Open Source Projects

  • Zara-Toorox/Solar-Forecast-ML — On‑device Attention Transformer solar forecasting tool for Home Assistant, runs locally to provide privacy‑preserving residential energy predictions.
  • climlab/climlab — Python package for process‑oriented climate modeling, enabling researchers and engineers to construct and experiment with climate models at various complexity levels.

Today’s Synthesis

The two‑stage deep‑learning pipeline from An Integrated Two-Stage Deep-Learning Tool for Rapid Post-Hurricane Damage Identification and Repair Scheduling can automatically locate broken distribution lines and generate an initial repair order. To make this order usable in real‑world operations, it must satisfy hard power‑system constraints such as AC feasibility and line‑loading limits. The Trust-Calibrated Certified Repair for Physics-Constrained Decisions under Localized Model Misspecification provides a certification layer that calibrates uncertainty and guarantees that the scheduled repairs respect physics‑based constraints even when local parameters are imperfect.
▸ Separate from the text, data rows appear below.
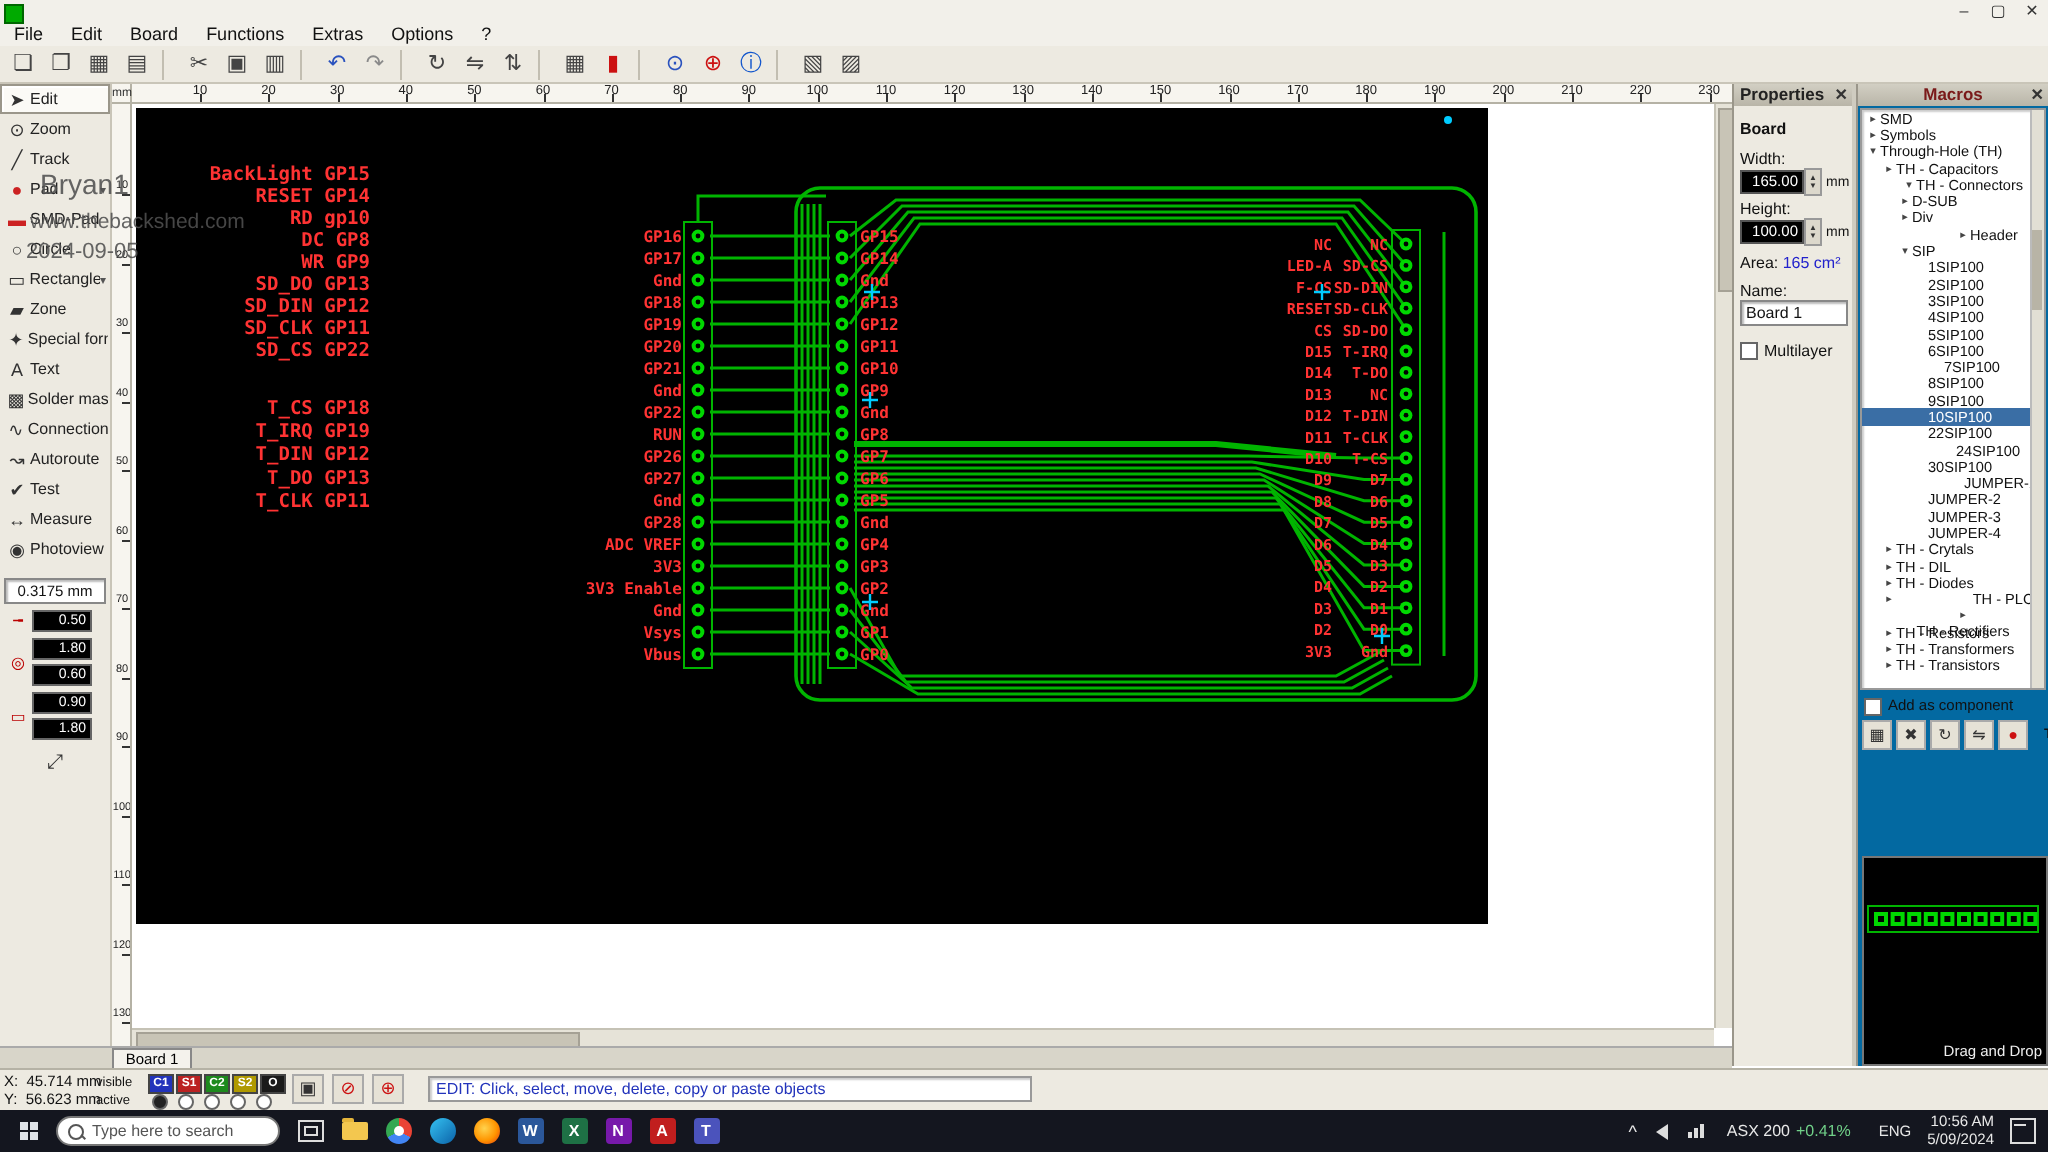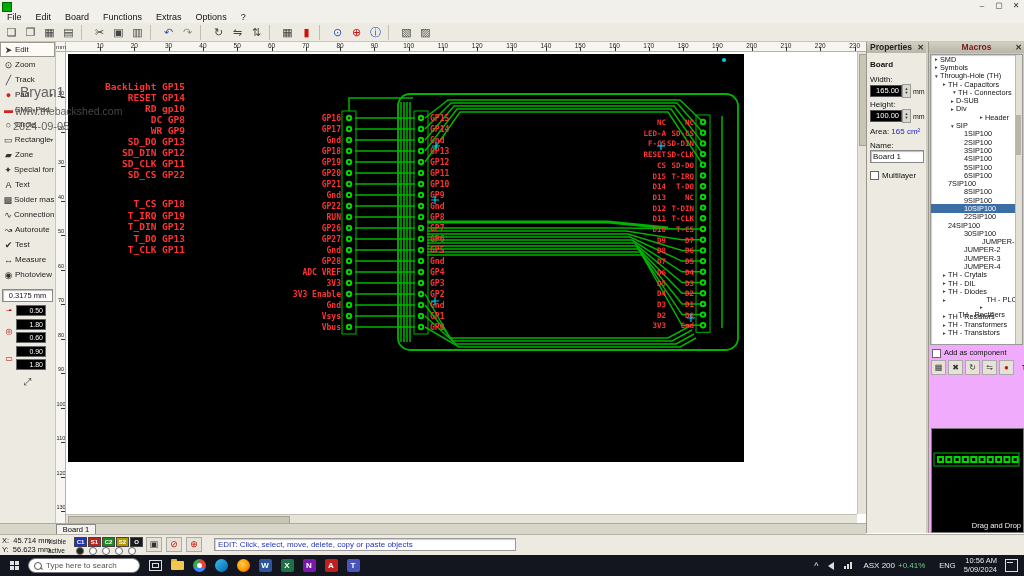"Macros" #macros { background: #f0abfc -> #0369a1 }
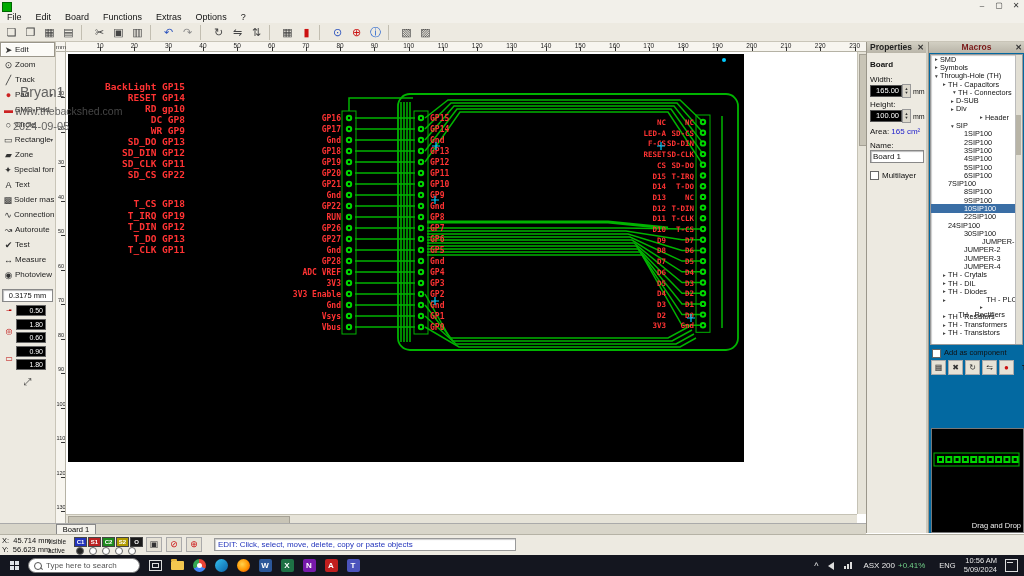"7SIP100" div.trow { padding-left: 10px -> 34px }
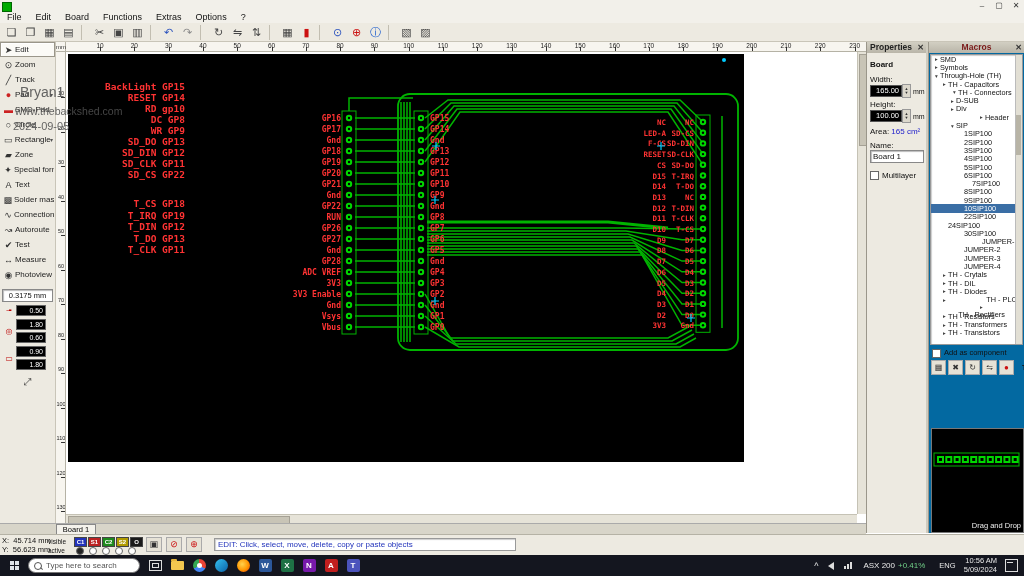"24SIP100" div.trow { padding-left: 10px -> 40px }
Adding on‑site renewable forecasts refines the schedule further: the Zara-Toorox/Solar-Forecast-ML transformer runs locally on a Home Assistant device, delivering privacy‑preserving predictions of solar generation for each feeder. By feeding these forecasts into the trust‑calibrated optimizer, repairs can be prioritized to sections with high expected solar output, minimizing outage impact and maximizing grid resilience. This integrated workflow turns raw damage detection into a certified, constraint‑aware, renewable‑aware repair plan that engineers can deploy directly into utility operations.